TL;DR — Skip the Article, Just Run This
Don’t want to read 2,000 words? Open Claude Code (or any AI coding assistant) and paste this:
Clone https://github.com/runaicode/lora-training-pipeline and set up the LoRA training pipeline for me. Check my GPU first.
That’s it. Claude will clone the repo, check your hardware, estimate training time, and walk you through the entire process step by step. If your PC can’t handle it, it’ll set you up with a cloud GPU instead.
A complete guide to building an automated LoRA training pipeline — from thousands of raw photos to a working AI model, using hardware you probably already own.
What This Guide Covers
Most AI image generators create generic faces. But what if you want to generate photorealistic images of a specific real person — in any setting, any pose, any lighting? That requires training a custom model on their photos.
The problem is that most people do this badly. They dump 20 random photos into a training script, get blurry results that look nothing like the person, and conclude it doesn’t work.
This guide shows you how to do it right — with an automated pipeline that:
- Pulls thousands of source photos from cloud storage
- Uses computer vision to find and score every photo of the target person
- Detects professional color calibration charts for accurate skin tone reproduction
- Selects the optimal 30-50 training images with the right mix of angles and expressions
- Produces a training-ready dataset with unique per-image captions
- Trains a LoRA model that nails the person’s identity
The entire pipeline runs on a home PC. No cloud subscriptions, no expensive hardware.
The Two Approaches: LoRA vs Full Fine-Tuning
Before we start, you need to understand there are two paths to custom AI photo generation. Which one you choose depends on your hardware and budget.
Path 1: LoRA (Low-Rank Adaptation) — Home PC Friendly
| Aspect | Details |
|---|---|
| What it does | Adds a small “adapter” to an existing AI model that encodes the person’s identity |
| Training images | 30–50 carefully selected photos |
| Hardware needed | 1 GPU with 8GB+ VRAM (RTX 3060, 3070, 4060, etc.) |
| Training time | 2–3 hours |
| Output size | ~200MB adapter file |
| Cost | $0 if you own a gaming PC |
| Quality | Excellent for faces and upper body |
LoRA works by only modifying a tiny fraction of the base model’s parameters (~2-4 million out of billions). This means it trains fast, needs little data, and produces a small portable file.

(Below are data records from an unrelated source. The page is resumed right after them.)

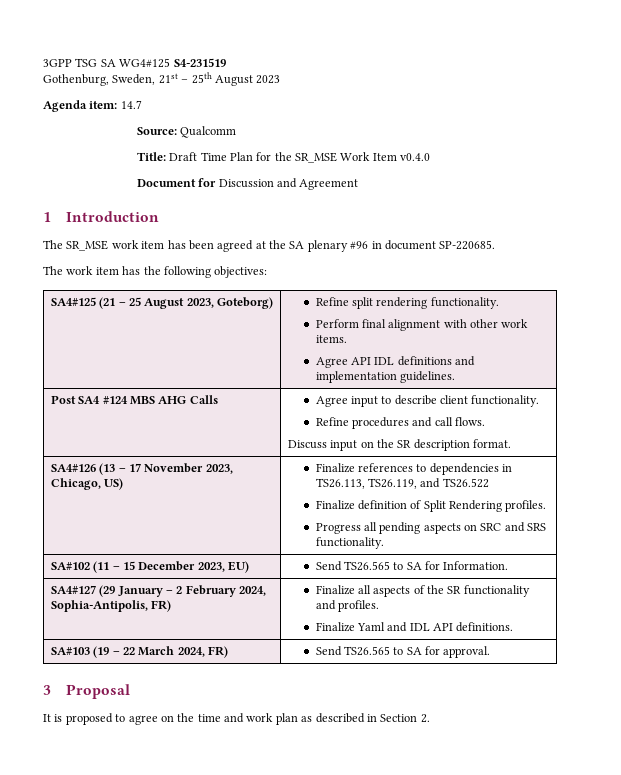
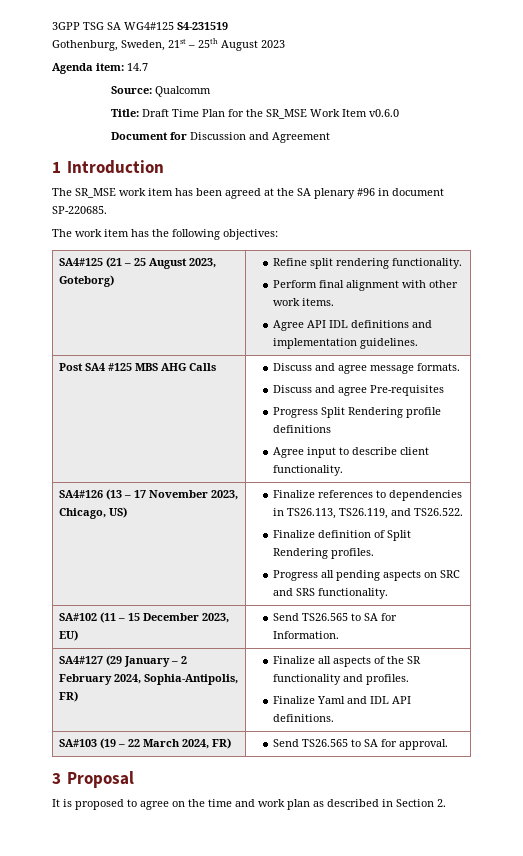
- Title: Draft Time Plan for the SR_MSE Work Item v0.4.0
+ Title: Draft Time Plan for the SR_MSE Work Item v0.6.0
- Post SA4 #124 MBS AHG Calls | Agree input to describe client functionality.
- Refine procedures and call flows.
- Discuss input on the SR description format.
+ Post SA4 #125 MBS AHG Calls | Discuss and agree message formats.
+ Discuss and agree Pre-requisites
+ Progress Split Rendering profile definitions
+ Agree input to describe client functionality.
- SA4#126 (13 – 17 November 2023, Chicago, US) | Finalize references to dependencies in TS26.113, TS26.119, and TS26.522
+ SA4#126 (13 – 17 November 2023, Chicago, US) | Finalize references to dependencies in TS26.113, TS26.119, and TS26.522.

The catch is that it has a ceiling — throw too many images at it (100+) and the identity gets diluted rather than improved.

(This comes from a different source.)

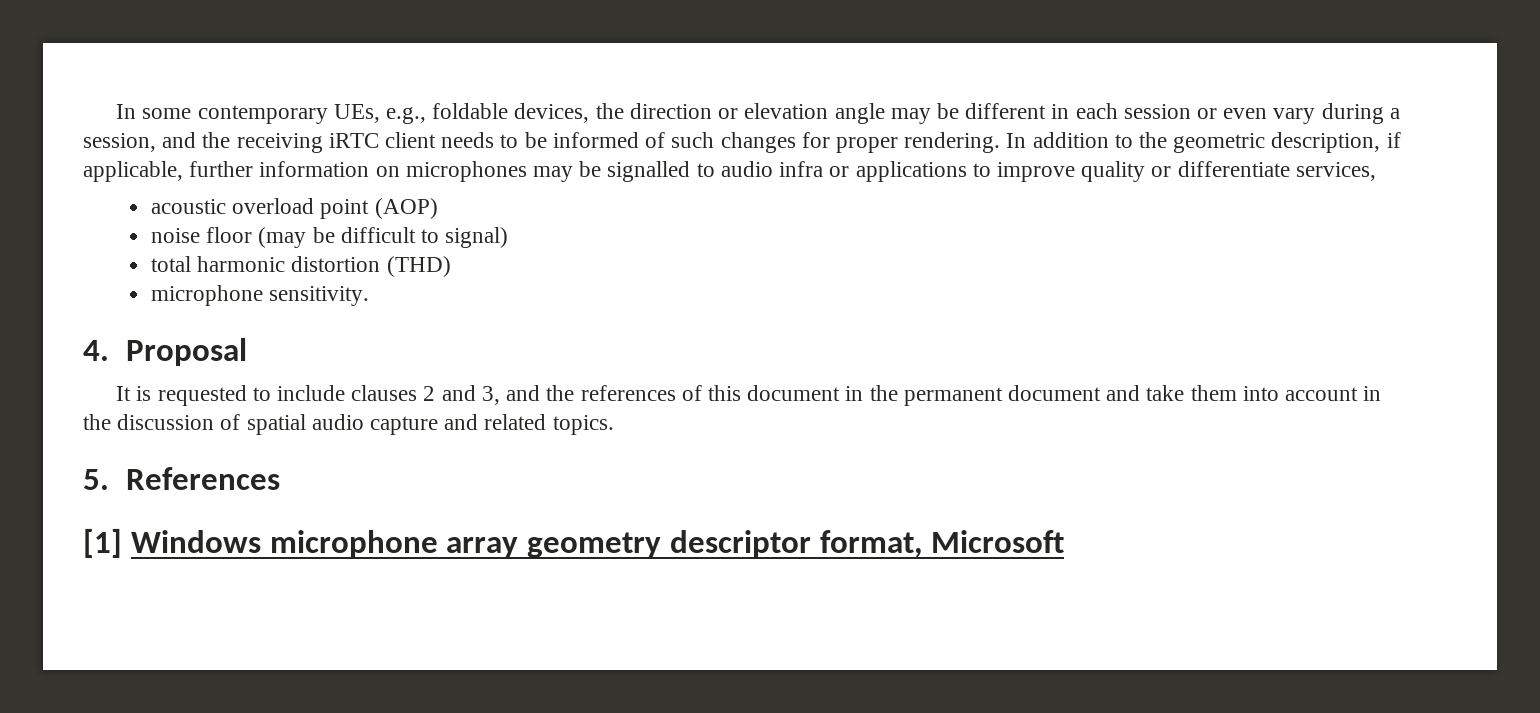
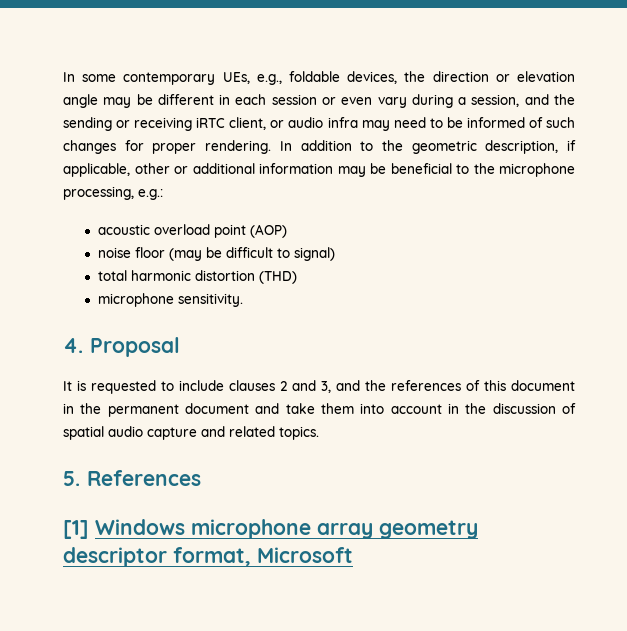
- In some contemporary UEs, e.g., foldable devices, the direction or elevation angle may be different in each session or even vary during a session, and the receiving iRTC client needs to be informed of such changes for proper rendering.
+ In some contemporary UEs, e.g., foldable devices, the direction or elevation angle may be different in each session or even vary during a session, and the sending or receiving iRTC client, or audio infra may need to be informed of such changes for proper rendering.
- In addition to the geometric description, if applicable, further information on microphones may be signalled to audio infra or applications to improve quality or differentiate services,
+ In addition to the geometric description, if applicable, other or additional information may be beneficial to the microphone processing, e.g.:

Path 2: Full Fine-Tuning — Cloud GPU Required
| Aspect | Details |
|---|---|
| What it does | Modifies ALL parameters of the base model to deeply encode the person |
| Training images | 500–5,000+ photos |
| Hardware needed | 4-8 GPUs with 40-80GB VRAM each (A100, H100) |
| Training time | 1–3 days |
| Output size | 12–24GB full model checkpoint |
| Cost | $50-150 renting cloud GPUs (RunPod, Vast.ai, Lambda) |
| Quality | Superior for full body, varied poses, complex scenes |
Full fine-tuning rewrites the entire model to know this person. It produces better results for complex scenarios but requires serious compute. You don’t need to own the hardware — rent a multi-GPU server for 24-48 hours, upload your photos, train, download the result, and delete the server.
Cloud GPU Providers:
| Provider | GPU Options | Approx. Cost | Notes |
|---|---|---|---|
| RunPod | A100 80GB, H100 | $1-6/hr | Most popular for AI training |
| Vast.ai | Mixed marketplace | $0.50-3/hr | Budget option, variable quality |
| Lambda Labs | A100, H100 | $1-2/hr | Research-focused |
| Replicate | Managed | Pay per run | Easiest setup, higher per-run cost |
This guide focuses on Path 1 (LoRA) since it’s accessible to everyone with a gaming PC. The photo curation pipeline is the same for both paths — only the training step differs.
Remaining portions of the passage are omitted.